The world waits with bated breath. If Nigeria falls, Africa falls, if Africa falls, then the world fails. The ruling government needs to allow a conducive environment and a level playing field for all parties. It is time the people had the assurance that they have handed their affairs to duly elected people who are not only aware of the problems, but will entrench foundations of faith, responsibility, equality, security, hope and the rule of law. They need to know, by their own experiences, that politicking is not a gang-up by a far removed clique working against the interest of the society, but a working together of the leaders and the people to forge a society where trust and equity are non-negotiable.
History does not support political exclusion anywhere in the world.
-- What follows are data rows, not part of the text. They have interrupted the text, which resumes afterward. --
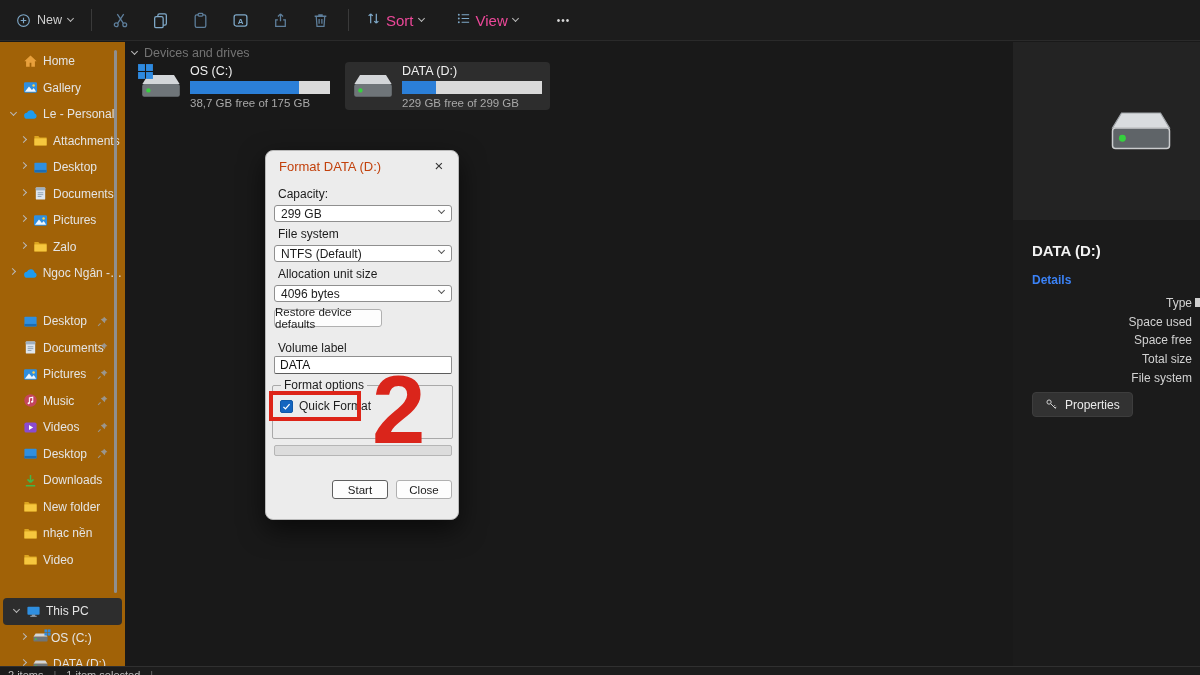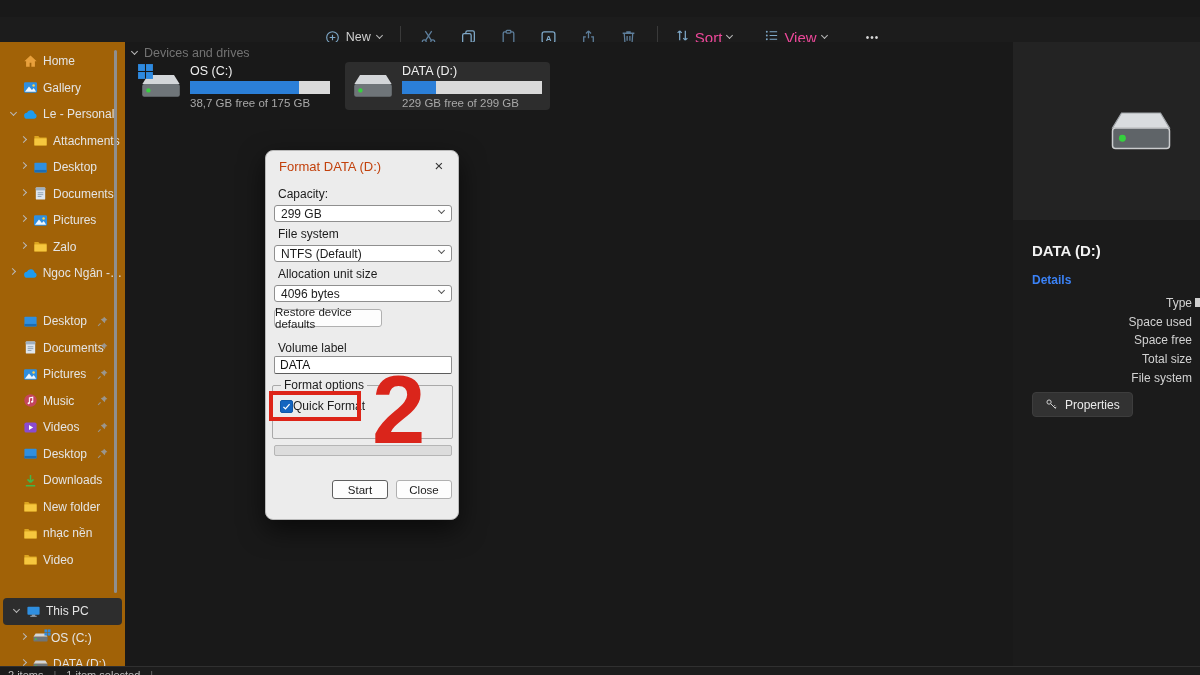--- a/index.html
+++ b/index.html
@@ -7,7 +7,7 @@
   .screen{position:relative;width:1200px;height:675px;background:#191919;overflow:hidden;}
 
   
-  .toolbar{position:absolute;left:0;top:17px;width:1200px;height:41px;background:#1c1c1c;border-bottom:1px solid #2a2a2a;display:flex;align-items:center;justify-content:center;}
+  .toolbar{position:absolute;left:0;top:0;width:1200px;height:41px;background:#1c1c1c;border-bottom:1px solid #2a2a2a;display:flex;align-items:center;}
   .tb-new{display:flex;align-items:center;gap:6px;padding:0 10px;height:32px;margin-left:6px;border-radius:4px;color:#cfcfcf;font-size:12.5px;cursor:default;}
   .tb-sep{width:1px;height:22px;background:#3a3a3a;margin:0 8px;}
   .tb-ic{width:40px;height:32px;display:flex;align-items:center;justify-content:center;border-radius:4px;}

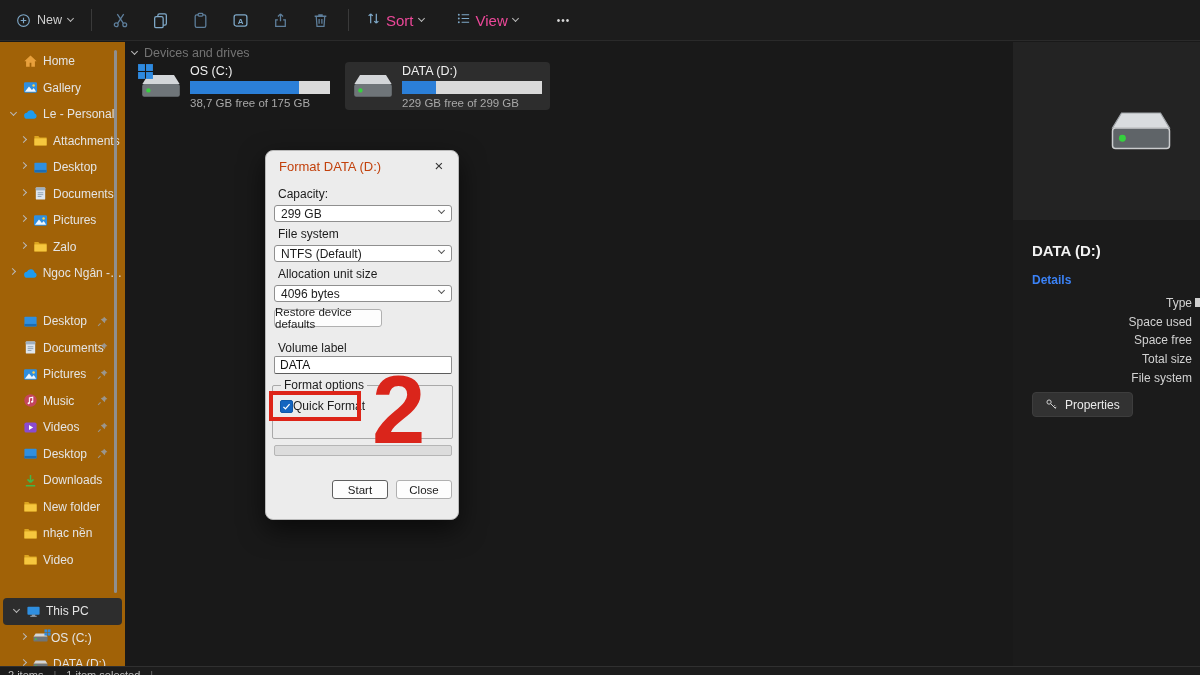--- a/index.html
+++ b/index.html
@@ -75,7 +75,7 @@
   .vol-input{position:absolute;left:8px;top:205px;width:178px;height:18px;background:#fff;border:1px solid #8f8f8f;border-bottom:1.6px solid #5c5c5c;border-radius:2px;padding:0 5px;font-size:12px;color:#111;}
   .grpbox{position:absolute;left:6px;top:234px;width:181px;height:54px;border:1px solid #a9a9a9;border-radius:2px;}
   .grpbox-label{position:absolute;left:8px;top:-8px;background:#ececec;padding:0 3px;}
-  .qf-row{position:absolute;left:7px;top:13px;display:flex;align-items:center;}
+  .qf-row{position:absolute;left:7px;top:13px;display:flex;align-items:center;gap:6px;}
   .checkbox{width:13px;height:13px;background:#1465c0;border:1px solid #1058a8;border-radius:2px;display:flex;align-items:center;justify-content:center;}
   .checkbox svg{width:11px;height:11px;display:block;}
   .redbox{position:absolute;left:3px;top:240px;width:92px;height:30px;border:4px solid #dd2418;z-index:5;}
Nigeria is tethering on the verge of putting itself in history’s bad books with this unholy act called de-registration. Senate President
David Mark must, at this auspicious time, draw the attention of the presidency and chairman of the Constitution Review Committee to Fresh Party’s demands for INEC to respect the rule of law. An extant court judgement exists, which INEC and even the Senate must obey. The rights of Nigerians to freedom of association, which is enshrined in Section 40 of the Constitution of the Federal Republic of Nigeria, 1999, must be respected in due course, if our democracy is to succeed. Nigerians must be able to go to sleep every night and wake up the next morning, knowing that they have not been re-amended out of the Nigerian constitution.
Ochei Akhigbe, former gubernatorial aspirant in Edo State under Fresh Party, wrote from Benin.